WHAT TO WORK ON ▸
Using the entries that follow, state how many lines contain "align", with no other words.

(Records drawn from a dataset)
※ ※ ※
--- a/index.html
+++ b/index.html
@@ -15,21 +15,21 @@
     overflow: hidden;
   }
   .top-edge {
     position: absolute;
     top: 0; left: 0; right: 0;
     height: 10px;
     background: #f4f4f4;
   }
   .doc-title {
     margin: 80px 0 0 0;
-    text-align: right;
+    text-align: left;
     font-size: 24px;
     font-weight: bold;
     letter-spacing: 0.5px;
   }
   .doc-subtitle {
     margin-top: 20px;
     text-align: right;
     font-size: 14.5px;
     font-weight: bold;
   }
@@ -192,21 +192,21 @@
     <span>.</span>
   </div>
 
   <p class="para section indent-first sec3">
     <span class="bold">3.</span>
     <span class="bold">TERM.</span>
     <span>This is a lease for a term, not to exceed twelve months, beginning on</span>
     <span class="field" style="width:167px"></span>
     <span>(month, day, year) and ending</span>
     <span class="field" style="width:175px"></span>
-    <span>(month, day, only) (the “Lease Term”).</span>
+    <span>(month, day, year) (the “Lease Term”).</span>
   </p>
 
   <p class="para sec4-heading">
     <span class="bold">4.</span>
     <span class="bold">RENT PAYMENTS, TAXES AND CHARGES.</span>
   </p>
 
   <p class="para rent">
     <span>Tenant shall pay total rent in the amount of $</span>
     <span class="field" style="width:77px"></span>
※ ※ ※
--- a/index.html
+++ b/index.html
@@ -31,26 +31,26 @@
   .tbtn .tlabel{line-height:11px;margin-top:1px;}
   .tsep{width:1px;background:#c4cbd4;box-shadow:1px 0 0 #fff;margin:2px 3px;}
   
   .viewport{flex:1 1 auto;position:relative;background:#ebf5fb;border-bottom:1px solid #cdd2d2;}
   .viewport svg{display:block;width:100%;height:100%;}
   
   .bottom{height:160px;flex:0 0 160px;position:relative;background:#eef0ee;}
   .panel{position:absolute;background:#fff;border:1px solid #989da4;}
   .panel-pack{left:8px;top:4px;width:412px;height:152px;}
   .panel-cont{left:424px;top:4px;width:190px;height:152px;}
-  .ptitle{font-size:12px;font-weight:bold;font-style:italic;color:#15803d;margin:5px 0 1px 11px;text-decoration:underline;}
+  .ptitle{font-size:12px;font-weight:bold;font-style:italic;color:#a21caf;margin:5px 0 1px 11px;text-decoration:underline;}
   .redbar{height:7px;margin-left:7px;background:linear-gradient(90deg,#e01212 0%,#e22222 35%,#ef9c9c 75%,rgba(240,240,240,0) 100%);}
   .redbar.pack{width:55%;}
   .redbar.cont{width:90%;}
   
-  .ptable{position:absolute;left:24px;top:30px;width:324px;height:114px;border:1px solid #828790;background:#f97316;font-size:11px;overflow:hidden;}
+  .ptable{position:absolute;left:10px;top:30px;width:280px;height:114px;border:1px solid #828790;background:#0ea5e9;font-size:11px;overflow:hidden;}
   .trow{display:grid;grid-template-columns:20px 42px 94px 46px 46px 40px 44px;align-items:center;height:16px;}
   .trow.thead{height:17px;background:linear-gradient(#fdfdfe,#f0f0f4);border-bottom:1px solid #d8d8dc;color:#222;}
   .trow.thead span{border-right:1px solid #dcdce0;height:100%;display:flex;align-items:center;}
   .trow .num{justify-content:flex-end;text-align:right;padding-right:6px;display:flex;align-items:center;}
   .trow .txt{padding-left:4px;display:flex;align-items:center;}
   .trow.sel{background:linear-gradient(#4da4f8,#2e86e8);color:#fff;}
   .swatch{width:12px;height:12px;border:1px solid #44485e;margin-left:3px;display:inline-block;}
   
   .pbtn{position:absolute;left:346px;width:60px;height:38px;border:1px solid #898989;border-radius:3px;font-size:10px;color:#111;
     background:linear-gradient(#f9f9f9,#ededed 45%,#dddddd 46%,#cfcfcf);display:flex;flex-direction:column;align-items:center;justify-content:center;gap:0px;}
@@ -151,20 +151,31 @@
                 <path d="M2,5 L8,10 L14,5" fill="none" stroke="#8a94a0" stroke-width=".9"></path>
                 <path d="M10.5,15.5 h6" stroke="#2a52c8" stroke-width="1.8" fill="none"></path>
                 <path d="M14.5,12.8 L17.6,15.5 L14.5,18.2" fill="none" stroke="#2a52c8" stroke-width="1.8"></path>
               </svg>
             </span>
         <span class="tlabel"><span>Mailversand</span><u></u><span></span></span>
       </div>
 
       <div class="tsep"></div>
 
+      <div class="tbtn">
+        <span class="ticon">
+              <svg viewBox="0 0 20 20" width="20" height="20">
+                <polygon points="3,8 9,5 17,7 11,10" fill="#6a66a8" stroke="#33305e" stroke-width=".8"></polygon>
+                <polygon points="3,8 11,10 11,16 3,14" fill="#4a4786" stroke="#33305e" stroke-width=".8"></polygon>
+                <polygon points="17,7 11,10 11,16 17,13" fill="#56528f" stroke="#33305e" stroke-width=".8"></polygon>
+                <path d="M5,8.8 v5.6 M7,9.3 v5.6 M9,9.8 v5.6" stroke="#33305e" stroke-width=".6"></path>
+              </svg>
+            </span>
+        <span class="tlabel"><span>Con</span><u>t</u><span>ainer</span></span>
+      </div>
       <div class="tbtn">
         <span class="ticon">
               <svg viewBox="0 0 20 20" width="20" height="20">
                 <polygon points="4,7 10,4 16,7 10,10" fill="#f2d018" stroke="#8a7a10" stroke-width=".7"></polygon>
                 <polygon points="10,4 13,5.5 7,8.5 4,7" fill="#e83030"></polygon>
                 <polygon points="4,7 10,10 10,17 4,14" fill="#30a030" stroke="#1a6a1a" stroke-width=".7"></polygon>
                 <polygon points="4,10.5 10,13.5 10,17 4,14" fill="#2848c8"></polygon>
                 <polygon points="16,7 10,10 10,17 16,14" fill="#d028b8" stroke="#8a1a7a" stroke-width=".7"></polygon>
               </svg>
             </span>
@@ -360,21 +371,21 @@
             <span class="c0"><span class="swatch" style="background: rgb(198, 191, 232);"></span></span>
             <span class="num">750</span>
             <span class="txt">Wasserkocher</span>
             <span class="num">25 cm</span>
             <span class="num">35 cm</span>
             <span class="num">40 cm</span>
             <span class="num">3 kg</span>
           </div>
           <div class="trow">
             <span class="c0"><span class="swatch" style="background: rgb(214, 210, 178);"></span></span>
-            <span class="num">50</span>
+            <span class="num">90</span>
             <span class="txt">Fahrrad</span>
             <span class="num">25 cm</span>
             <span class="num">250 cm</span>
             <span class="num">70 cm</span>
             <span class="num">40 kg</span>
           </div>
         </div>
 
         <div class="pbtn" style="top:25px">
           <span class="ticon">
※ ※ ※
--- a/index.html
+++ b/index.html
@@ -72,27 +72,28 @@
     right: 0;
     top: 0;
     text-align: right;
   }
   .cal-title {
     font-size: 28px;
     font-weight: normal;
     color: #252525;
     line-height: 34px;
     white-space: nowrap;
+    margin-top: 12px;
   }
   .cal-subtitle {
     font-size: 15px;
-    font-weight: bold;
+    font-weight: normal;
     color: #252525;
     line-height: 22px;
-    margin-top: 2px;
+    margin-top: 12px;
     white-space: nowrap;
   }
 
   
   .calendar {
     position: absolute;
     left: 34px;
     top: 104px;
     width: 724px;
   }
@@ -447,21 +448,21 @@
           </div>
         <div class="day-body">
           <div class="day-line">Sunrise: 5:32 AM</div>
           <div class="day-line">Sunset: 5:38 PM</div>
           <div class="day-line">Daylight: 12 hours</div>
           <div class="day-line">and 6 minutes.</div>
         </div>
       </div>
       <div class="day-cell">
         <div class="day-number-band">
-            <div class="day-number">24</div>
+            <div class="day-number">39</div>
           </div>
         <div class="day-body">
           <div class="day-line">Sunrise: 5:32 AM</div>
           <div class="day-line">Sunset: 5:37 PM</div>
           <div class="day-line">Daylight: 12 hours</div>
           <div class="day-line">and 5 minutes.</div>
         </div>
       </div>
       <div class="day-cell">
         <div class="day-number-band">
※ ※ ※
RESULT OF THE EXERCISE ▸
9